# [Exercise aim]
Across the data below, count every line where the string "Vintage" appears. Answer with the number alone.

Dataset excerpts:
—————

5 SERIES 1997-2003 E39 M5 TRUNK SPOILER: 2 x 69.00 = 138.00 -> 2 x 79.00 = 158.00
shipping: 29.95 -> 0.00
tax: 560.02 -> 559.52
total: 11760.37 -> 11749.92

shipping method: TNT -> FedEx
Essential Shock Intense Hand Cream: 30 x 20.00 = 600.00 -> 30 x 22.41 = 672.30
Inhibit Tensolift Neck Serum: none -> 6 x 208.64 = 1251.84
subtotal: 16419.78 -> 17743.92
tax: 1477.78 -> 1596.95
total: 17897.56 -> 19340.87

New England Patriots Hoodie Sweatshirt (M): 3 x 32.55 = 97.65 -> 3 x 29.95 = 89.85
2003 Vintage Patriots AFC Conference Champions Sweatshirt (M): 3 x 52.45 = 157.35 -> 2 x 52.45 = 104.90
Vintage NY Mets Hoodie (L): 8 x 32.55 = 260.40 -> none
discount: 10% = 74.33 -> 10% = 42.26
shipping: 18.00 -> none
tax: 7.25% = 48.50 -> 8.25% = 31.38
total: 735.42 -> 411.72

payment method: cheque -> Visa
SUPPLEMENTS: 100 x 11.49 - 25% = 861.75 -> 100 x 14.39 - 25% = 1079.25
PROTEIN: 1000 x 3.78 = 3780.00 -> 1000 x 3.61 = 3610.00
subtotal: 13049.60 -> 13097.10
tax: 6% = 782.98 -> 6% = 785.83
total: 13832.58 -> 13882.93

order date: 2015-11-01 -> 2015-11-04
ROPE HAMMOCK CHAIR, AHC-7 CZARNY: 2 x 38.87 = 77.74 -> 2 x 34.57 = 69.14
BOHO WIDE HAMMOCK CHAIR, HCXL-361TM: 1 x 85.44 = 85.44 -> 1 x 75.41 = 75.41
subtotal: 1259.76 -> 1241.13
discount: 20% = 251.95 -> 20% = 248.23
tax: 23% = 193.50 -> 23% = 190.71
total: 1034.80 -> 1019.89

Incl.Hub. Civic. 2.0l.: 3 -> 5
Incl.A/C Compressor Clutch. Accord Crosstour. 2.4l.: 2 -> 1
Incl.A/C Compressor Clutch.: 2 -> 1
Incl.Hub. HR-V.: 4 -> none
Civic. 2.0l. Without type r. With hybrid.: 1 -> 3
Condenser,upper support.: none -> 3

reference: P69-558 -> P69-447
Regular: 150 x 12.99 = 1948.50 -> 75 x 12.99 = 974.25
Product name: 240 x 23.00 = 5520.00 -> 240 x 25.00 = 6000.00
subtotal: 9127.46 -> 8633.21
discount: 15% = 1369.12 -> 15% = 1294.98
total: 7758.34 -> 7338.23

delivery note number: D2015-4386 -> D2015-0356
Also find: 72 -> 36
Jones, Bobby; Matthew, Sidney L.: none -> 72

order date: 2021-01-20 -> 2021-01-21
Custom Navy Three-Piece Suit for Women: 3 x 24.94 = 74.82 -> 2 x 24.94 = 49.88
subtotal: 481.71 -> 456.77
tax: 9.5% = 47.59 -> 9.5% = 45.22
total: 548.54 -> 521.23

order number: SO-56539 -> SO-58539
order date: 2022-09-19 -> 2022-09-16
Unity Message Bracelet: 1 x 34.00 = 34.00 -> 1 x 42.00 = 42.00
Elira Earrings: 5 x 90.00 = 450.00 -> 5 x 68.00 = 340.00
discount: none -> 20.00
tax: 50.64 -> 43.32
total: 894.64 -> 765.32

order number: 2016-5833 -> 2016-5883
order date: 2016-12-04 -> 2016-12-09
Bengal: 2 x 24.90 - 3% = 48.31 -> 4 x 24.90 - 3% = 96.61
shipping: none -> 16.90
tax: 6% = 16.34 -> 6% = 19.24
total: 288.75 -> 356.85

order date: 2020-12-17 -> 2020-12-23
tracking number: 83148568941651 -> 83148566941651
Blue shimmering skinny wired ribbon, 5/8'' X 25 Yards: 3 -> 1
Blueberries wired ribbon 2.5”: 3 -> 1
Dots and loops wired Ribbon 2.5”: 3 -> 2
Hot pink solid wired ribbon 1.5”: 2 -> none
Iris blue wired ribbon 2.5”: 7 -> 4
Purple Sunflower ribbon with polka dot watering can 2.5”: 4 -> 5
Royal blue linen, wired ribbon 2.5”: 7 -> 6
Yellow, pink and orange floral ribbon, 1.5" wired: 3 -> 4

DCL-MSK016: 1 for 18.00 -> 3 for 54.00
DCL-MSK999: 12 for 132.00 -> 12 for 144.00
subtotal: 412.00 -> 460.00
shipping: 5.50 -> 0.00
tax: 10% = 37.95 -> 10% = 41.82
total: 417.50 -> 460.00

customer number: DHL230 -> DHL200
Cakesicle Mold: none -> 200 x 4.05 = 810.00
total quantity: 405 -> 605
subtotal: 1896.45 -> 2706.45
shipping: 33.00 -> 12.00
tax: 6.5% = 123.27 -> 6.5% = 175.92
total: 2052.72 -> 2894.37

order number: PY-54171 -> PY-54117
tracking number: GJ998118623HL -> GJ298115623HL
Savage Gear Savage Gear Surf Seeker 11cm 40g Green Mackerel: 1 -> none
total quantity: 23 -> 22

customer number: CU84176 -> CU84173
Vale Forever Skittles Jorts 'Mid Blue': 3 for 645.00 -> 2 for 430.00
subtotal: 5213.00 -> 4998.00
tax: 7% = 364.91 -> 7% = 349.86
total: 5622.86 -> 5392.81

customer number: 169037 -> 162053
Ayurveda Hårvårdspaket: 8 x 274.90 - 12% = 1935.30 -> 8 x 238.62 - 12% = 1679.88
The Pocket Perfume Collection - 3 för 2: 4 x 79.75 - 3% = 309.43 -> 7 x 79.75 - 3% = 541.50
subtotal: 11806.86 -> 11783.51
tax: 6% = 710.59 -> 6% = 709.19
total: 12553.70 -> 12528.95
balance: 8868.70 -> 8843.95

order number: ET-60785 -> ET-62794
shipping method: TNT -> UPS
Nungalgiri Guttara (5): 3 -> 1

—————

# [Task result]
2